● **Exercise aim**
Extract the lines from the first one in the records below through the line containing "shipping: 14.50 -> 0.00", keeping both ends and leaving out any pictures.
Top of The data
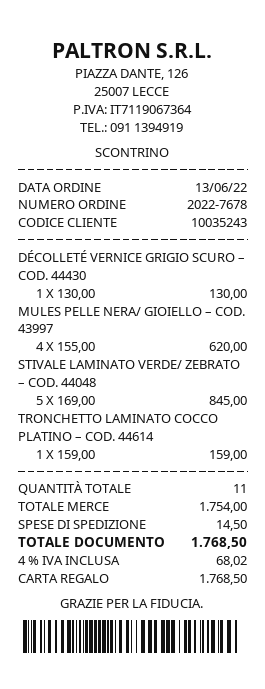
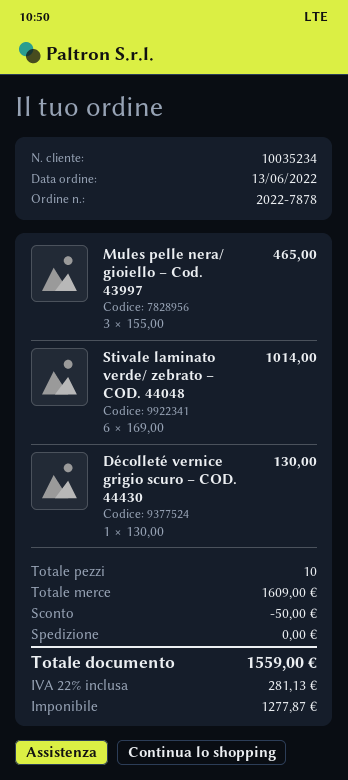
order number: 2022-7678 -> 2022-7878
customer number: 10035243 -> 10035234
MULES PELLE NERA/ GIOIELLO – COD. 43997: 4 x 155.00 = 620.00 -> 3 x 155.00 = 465.00
STIVALE LAMINATO VERDE/ ZEBRATO – COD. 44048: 5 x 169.00 = 845.00 -> 6 x 169.00 = 1014.00
TRONCHETTO LAMINATO COCCO PLATINO – COD. 44614: 1 x 159.00 = 159.00 -> none
total quantity: 11 -> 10
subtotal: 1754.00 -> 1609.00
discount: none -> 50.00
shipping: 14.50 -> 0.00
tax: 4% = 68.02 -> 22% = 281.13
total: 1768.50 -> 1559.00

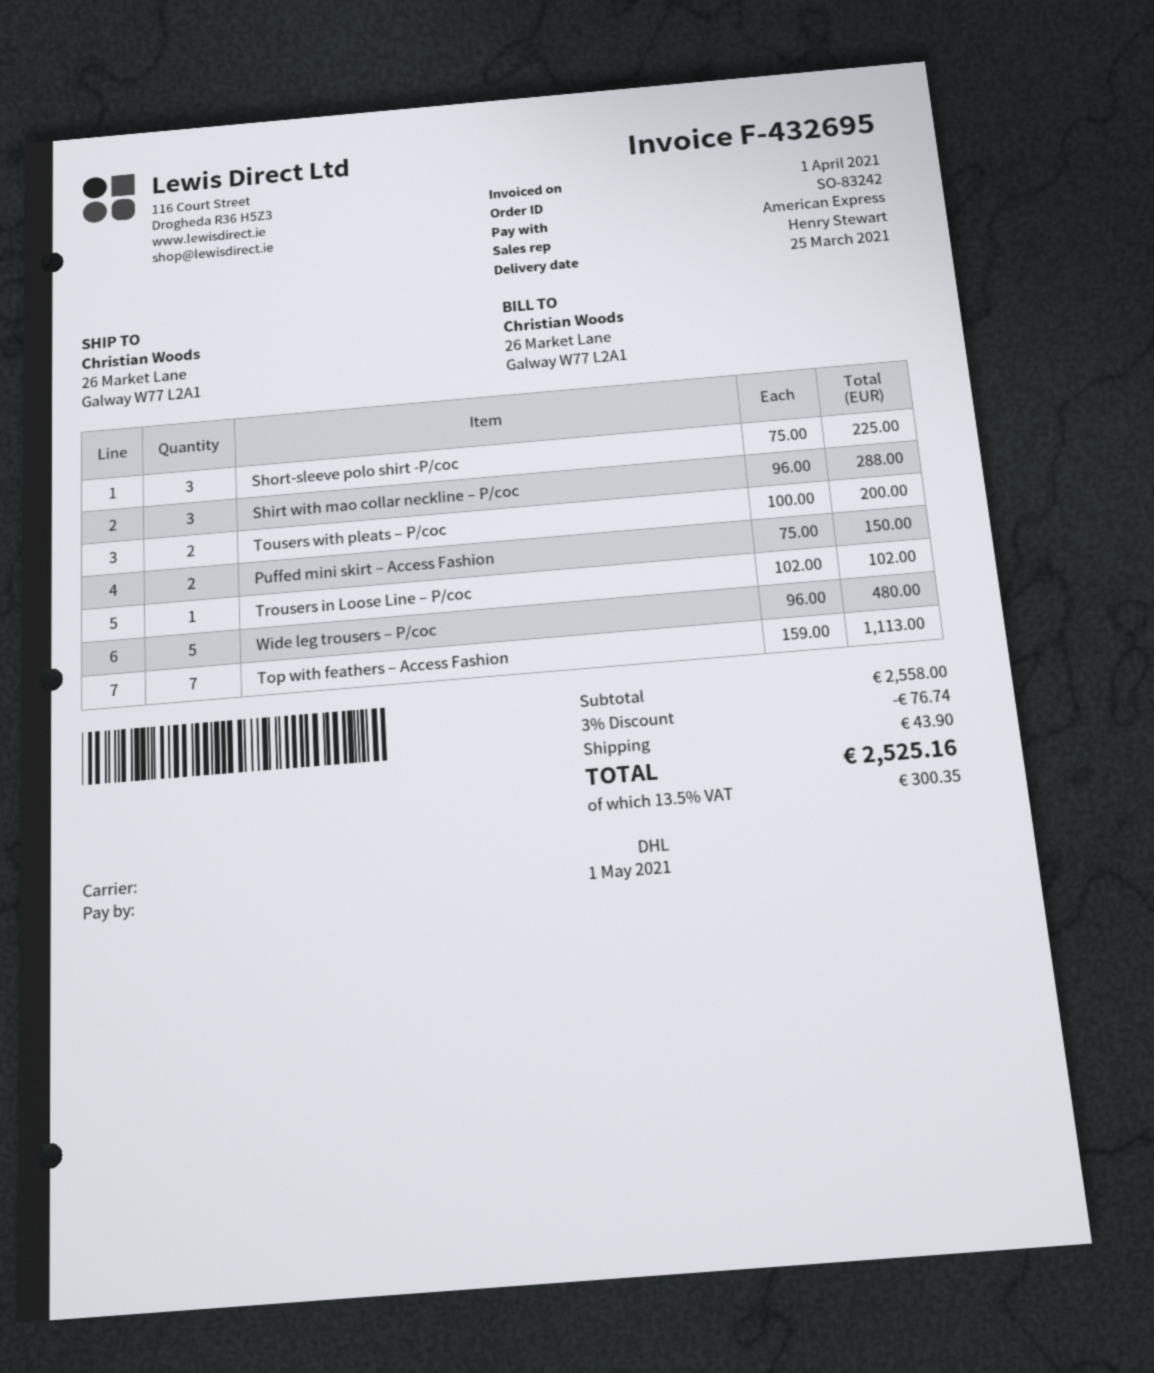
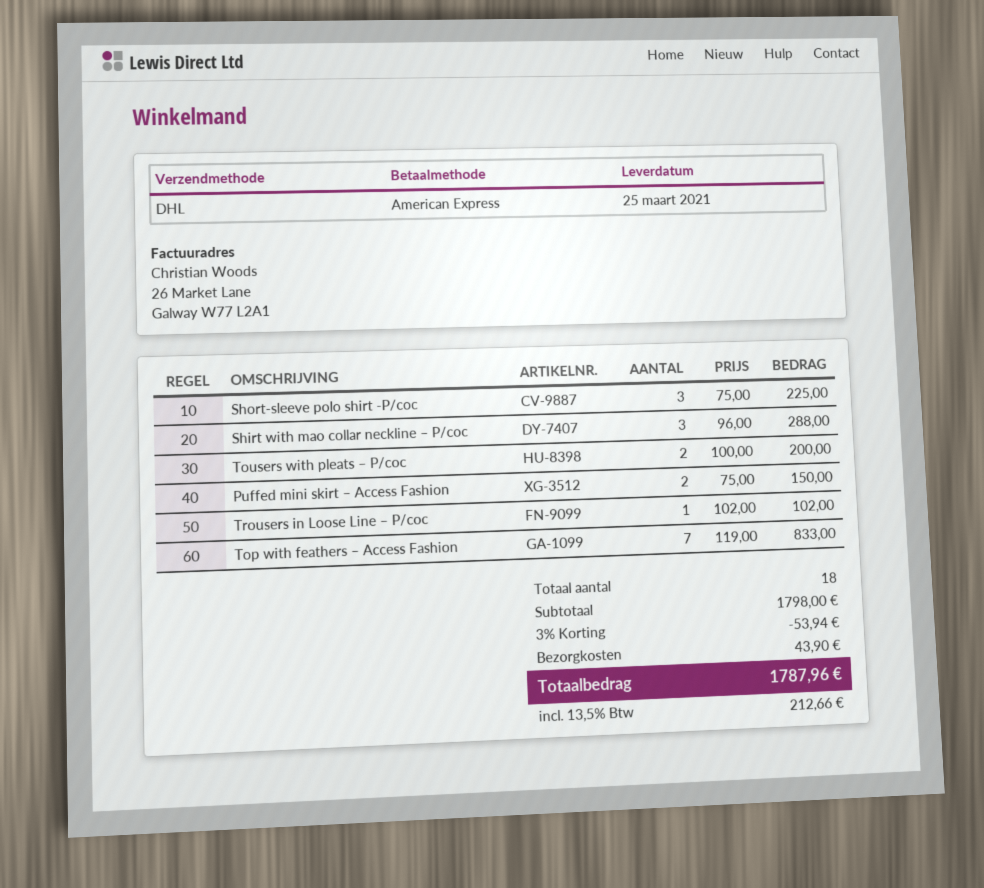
Wide leg trousers – P/coc: 5 x 96.00 = 480.00 -> none
Top with feathers – Access Fashion: 7 x 159.00 = 1113.00 -> 7 x 119.00 = 833.00
subtotal: 2558.00 -> 1798.00
discount: 3% = 76.74 -> 3% = 53.94
tax: 13.5% = 300.35 -> 13.5% = 212.66
total: 2525.16 -> 1787.96

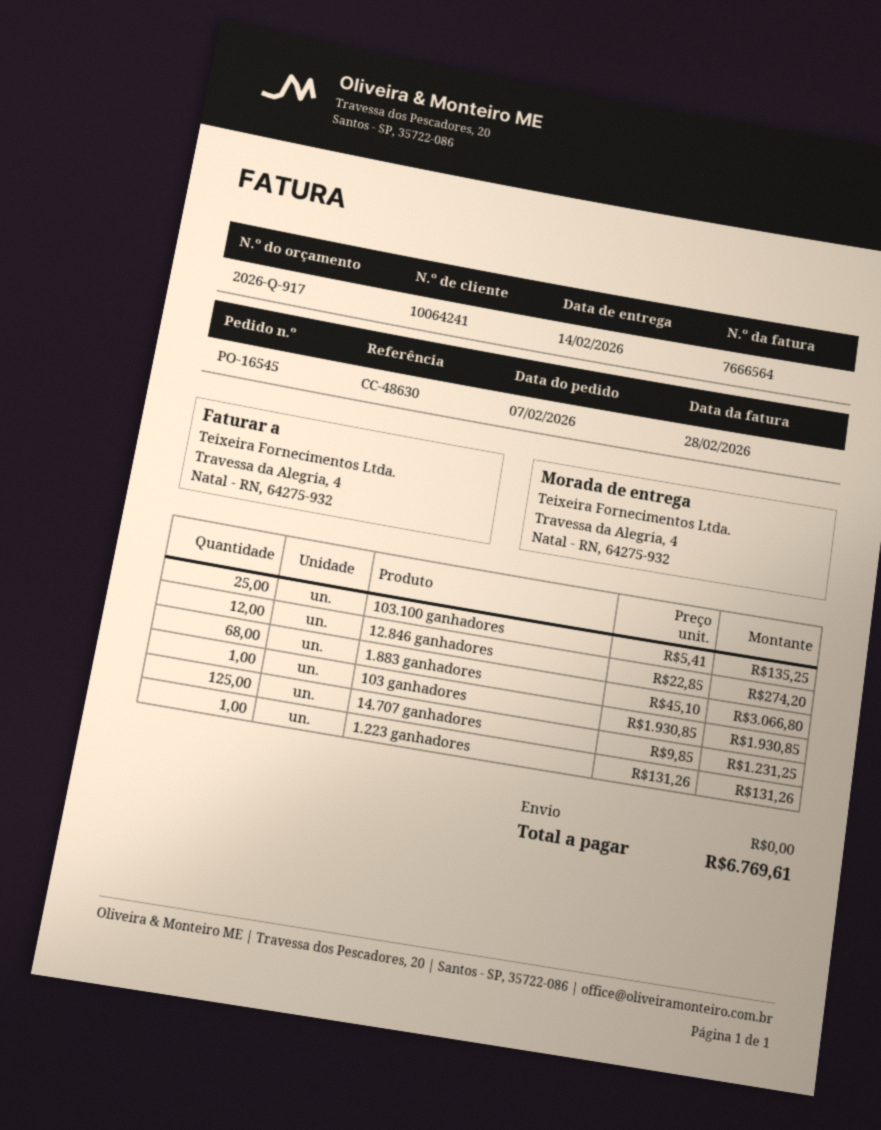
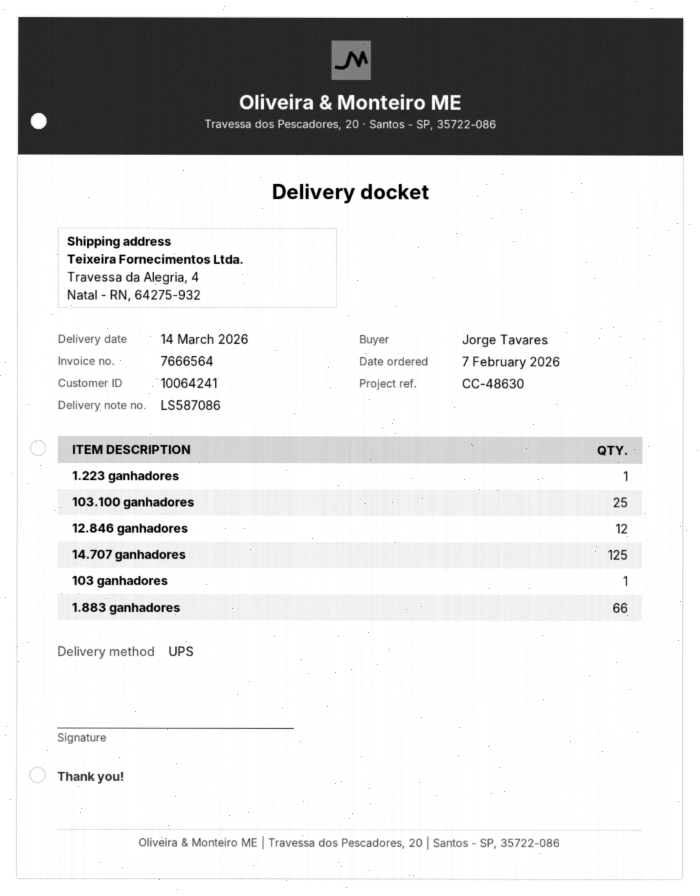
delivery date: 2026-02-14 -> 2026-03-14
1.883 ganhadores: 68 -> 66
Bottom of The data
● **The answer**
order number: 2022-7678 -> 2022-7878
customer number: 10035243 -> 10035234
MULES PELLE NERA/ GIOIELLO – COD. 43997: 4 x 155.00 = 620.00 -> 3 x 155.00 = 465.00
STIVALE LAMINATO VERDE/ ZEBRATO – COD. 44048: 5 x 169.00 = 845.00 -> 6 x 169.00 = 1014.00
TRONCHETTO LAMINATO COCCO PLATINO – COD. 44614: 1 x 159.00 = 159.00 -> none
total quantity: 11 -> 10
subtotal: 1754.00 -> 1609.00
discount: none -> 50.00
shipping: 14.50 -> 0.00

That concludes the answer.